Context: Gemma is a group of free-to-use AI models with a focus on being small. According to benchmarks this outperforms Llama 3.
Just to be clear, Gemma is only partially open sourced in select area’s of the code.
how are the weights partially open?
Only portions of the code are published while the rest is kept under wraps. Classic corporate America bs finding a loop hole to use a trendy term.
neural network weights are just files, collections of numbers forming matrices; how is a partially open collection of weights of any use
the weights are open
$ docker exec -it ollama ollama show gemma:7b Model arch gemma parameters 9B quantization Q4_0 context length 8192 embedding length 3072 Parameters stop "<start_of_turn>" stop "<end_of_turn>" penalize_newline false repeat_penalty 1 License Gemma Terms of Use Last modified: February 21, 2024
Since there is a user acceptance policy that restricts what you can do with the model that might be considered “partially” open.

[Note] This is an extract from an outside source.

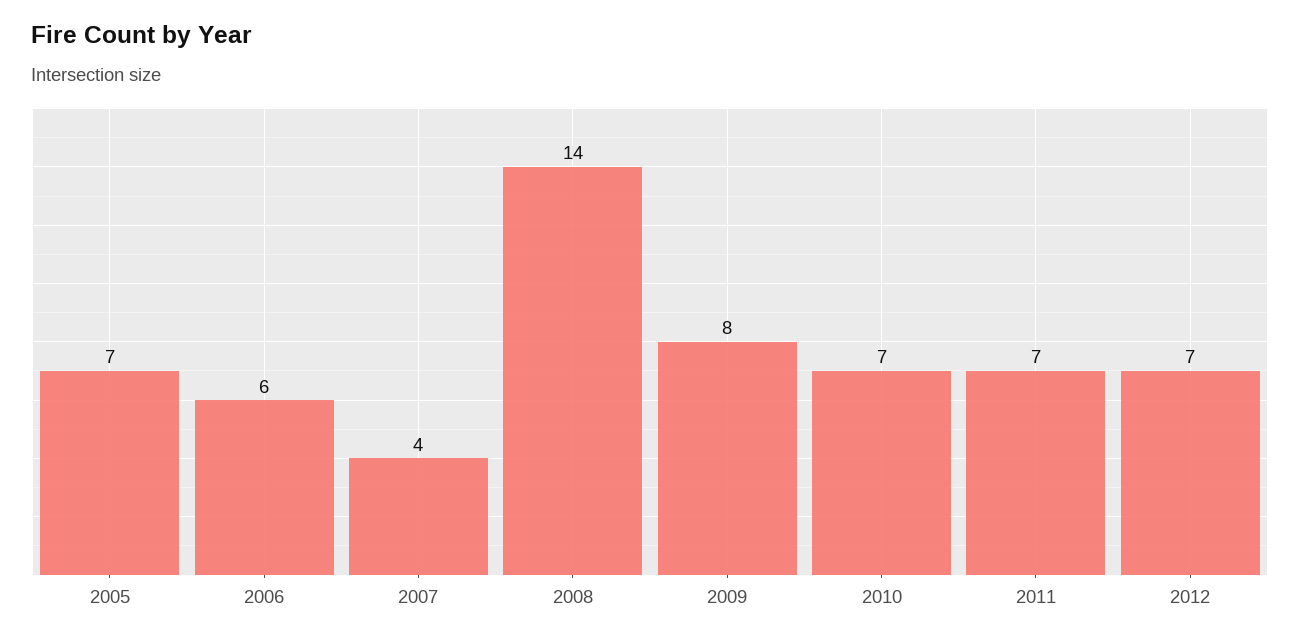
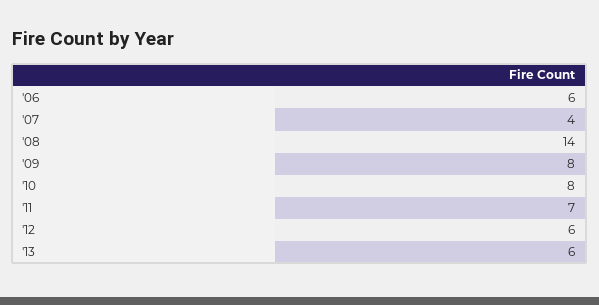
2005: 7 -> none
2010: 7 -> 8
2012: 7 -> 6
'13: none -> 6

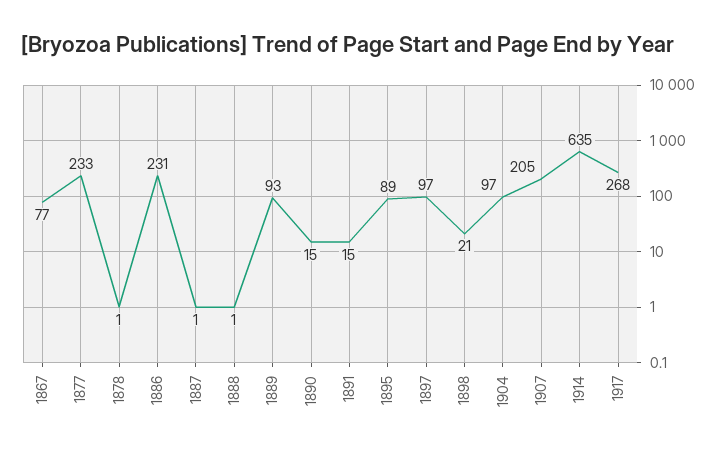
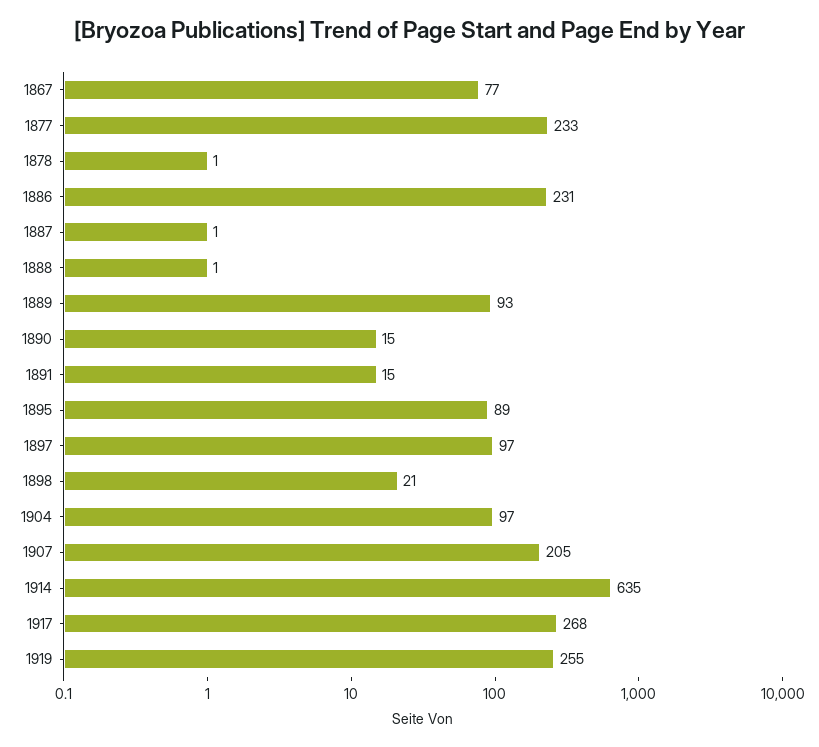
1919: none -> 255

Yeah you can see the weights, but it seems you are limited on what you can do with the weights. How we’ve gotten to the point you can protect these random numbers that I’ve shared with you through a UA is beyond me.
the same happens with BloomZ, and that is listed as open
Wasn’t aware of that, I was just taking a guess.
That being said I wouldn’t consider either open given those restrictions.
It’s already on Ollama. Exciting times!
I’m looking at the HuggingFace leader boards and Gemma isn’t even top 10. How does it stack up against Llama3 or Mistral-Open-Orca?
It’s currently number 11 in the LMSys chatbot leaderboard. It’s sitting above Llama 3 and Claude 3 Sonnet.